# Exercise details
Each line of the entries below that includes "payment" belongs in your answer.

# Exercise data
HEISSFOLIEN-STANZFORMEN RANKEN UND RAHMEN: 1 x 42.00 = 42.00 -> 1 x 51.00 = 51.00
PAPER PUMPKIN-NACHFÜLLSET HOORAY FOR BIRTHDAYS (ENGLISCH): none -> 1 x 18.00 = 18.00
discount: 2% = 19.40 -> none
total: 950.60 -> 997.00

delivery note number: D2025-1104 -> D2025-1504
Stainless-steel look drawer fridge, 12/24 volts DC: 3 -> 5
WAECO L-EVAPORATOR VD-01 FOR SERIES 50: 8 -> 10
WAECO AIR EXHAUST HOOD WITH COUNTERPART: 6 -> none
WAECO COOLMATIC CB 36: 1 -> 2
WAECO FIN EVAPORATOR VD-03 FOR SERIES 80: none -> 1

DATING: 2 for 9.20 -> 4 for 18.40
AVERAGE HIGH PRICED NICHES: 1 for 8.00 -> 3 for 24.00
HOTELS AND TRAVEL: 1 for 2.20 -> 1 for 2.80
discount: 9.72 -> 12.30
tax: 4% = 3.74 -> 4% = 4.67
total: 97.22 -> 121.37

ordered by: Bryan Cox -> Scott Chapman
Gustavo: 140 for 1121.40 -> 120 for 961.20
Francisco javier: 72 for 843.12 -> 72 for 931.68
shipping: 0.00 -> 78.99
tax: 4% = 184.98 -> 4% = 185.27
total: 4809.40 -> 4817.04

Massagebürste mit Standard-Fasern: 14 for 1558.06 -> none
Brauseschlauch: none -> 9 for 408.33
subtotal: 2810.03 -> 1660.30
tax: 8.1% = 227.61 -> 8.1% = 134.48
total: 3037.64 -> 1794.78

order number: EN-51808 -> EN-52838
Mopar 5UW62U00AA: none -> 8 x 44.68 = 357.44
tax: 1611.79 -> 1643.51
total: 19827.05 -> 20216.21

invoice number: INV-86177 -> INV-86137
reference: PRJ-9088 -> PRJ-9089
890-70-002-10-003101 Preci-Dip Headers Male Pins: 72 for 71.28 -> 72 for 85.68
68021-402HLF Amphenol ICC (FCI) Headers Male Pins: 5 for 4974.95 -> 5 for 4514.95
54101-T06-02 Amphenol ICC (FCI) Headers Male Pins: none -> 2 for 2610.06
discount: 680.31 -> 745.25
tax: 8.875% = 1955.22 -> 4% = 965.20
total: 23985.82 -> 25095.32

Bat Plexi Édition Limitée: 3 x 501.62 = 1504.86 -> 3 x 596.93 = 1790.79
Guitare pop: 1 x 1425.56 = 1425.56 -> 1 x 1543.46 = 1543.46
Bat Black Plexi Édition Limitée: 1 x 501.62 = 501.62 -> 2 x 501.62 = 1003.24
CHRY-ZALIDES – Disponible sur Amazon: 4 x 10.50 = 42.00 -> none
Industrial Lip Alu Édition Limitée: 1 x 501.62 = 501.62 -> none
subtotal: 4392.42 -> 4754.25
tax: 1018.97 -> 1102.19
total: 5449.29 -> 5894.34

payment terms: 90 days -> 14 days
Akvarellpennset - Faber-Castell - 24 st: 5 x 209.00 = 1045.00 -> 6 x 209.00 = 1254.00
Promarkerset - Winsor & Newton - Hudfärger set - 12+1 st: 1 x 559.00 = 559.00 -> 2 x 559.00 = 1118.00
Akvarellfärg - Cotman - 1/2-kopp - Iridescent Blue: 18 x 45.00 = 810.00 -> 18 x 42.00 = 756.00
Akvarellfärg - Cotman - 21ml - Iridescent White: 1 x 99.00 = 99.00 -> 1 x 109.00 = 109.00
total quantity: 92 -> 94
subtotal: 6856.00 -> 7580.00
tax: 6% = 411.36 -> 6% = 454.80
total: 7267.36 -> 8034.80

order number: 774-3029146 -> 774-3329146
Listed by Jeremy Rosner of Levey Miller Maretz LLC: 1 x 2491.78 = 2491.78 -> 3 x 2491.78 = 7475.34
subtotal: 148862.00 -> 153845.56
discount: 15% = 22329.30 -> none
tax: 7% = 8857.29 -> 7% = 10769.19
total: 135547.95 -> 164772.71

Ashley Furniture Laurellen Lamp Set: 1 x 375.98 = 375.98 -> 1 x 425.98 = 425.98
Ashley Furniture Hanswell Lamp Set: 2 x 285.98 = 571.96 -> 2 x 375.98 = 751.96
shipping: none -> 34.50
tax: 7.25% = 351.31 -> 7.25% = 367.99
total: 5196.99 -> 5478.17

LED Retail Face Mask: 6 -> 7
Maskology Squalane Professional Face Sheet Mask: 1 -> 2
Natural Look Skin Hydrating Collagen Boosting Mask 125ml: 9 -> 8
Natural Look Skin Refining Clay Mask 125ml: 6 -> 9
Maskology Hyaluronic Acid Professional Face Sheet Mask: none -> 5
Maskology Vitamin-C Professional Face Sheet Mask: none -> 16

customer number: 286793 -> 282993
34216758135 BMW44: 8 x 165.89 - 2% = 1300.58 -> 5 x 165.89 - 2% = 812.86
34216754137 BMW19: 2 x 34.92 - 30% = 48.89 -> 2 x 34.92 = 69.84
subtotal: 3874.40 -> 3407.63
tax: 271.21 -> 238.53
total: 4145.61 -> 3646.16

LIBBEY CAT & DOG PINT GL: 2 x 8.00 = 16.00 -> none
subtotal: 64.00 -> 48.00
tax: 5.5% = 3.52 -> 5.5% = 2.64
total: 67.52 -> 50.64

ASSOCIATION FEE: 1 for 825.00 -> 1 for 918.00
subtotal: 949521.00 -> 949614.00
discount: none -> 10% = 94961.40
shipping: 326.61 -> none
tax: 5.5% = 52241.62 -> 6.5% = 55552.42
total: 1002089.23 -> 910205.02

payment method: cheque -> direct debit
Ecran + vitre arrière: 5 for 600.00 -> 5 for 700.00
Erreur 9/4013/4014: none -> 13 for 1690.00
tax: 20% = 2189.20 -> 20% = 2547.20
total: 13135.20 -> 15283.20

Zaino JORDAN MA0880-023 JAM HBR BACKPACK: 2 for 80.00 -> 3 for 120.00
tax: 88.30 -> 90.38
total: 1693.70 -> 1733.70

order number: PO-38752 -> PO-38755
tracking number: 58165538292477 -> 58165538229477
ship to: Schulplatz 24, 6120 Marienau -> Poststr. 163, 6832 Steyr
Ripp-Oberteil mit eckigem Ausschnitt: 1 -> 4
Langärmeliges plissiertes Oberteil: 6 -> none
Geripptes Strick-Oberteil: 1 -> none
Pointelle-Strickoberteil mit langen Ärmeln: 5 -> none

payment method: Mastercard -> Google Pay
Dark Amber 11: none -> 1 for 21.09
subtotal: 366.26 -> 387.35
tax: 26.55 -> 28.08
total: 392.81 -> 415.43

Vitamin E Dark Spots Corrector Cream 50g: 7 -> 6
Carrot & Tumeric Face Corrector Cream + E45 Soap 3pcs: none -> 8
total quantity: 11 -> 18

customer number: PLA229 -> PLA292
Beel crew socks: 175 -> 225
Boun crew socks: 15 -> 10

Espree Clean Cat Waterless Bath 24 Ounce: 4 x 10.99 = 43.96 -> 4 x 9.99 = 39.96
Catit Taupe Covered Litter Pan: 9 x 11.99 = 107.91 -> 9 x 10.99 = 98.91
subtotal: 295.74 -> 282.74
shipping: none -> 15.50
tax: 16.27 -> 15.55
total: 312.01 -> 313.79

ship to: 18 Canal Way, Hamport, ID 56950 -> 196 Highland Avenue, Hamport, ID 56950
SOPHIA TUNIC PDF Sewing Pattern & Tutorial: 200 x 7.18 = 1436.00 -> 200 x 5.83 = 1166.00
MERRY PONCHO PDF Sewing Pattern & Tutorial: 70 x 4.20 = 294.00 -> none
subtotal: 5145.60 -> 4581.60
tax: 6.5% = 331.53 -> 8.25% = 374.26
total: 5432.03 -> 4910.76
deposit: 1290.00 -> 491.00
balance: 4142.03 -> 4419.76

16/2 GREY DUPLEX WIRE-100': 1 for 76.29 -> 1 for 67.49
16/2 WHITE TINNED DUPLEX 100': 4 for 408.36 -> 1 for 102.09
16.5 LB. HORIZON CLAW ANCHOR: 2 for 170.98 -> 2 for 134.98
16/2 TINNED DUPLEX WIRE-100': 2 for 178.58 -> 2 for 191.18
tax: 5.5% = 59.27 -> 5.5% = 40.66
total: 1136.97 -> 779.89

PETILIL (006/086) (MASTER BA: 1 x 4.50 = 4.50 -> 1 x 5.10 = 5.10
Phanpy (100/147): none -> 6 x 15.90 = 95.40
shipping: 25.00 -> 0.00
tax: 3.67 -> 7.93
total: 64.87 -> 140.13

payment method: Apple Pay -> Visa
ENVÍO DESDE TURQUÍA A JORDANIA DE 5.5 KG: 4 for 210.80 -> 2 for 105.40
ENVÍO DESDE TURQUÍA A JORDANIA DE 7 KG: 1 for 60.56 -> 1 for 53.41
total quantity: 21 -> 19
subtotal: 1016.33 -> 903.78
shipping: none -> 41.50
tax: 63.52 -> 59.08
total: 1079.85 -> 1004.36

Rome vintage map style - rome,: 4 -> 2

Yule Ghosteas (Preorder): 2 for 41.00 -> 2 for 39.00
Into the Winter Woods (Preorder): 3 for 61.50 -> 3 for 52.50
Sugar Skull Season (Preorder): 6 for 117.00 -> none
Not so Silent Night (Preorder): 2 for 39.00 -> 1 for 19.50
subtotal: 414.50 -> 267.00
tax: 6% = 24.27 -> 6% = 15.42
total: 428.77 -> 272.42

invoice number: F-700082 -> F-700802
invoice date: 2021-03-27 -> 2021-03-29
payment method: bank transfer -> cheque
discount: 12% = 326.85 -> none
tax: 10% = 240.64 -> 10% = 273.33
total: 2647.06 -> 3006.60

# Response box
payment terms: 90 days -> 14 days
payment method: cheque -> direct debit
payment method: Mastercard -> Google Pay
payment method: Apple Pay -> Visa
payment method: bank transfer -> cheque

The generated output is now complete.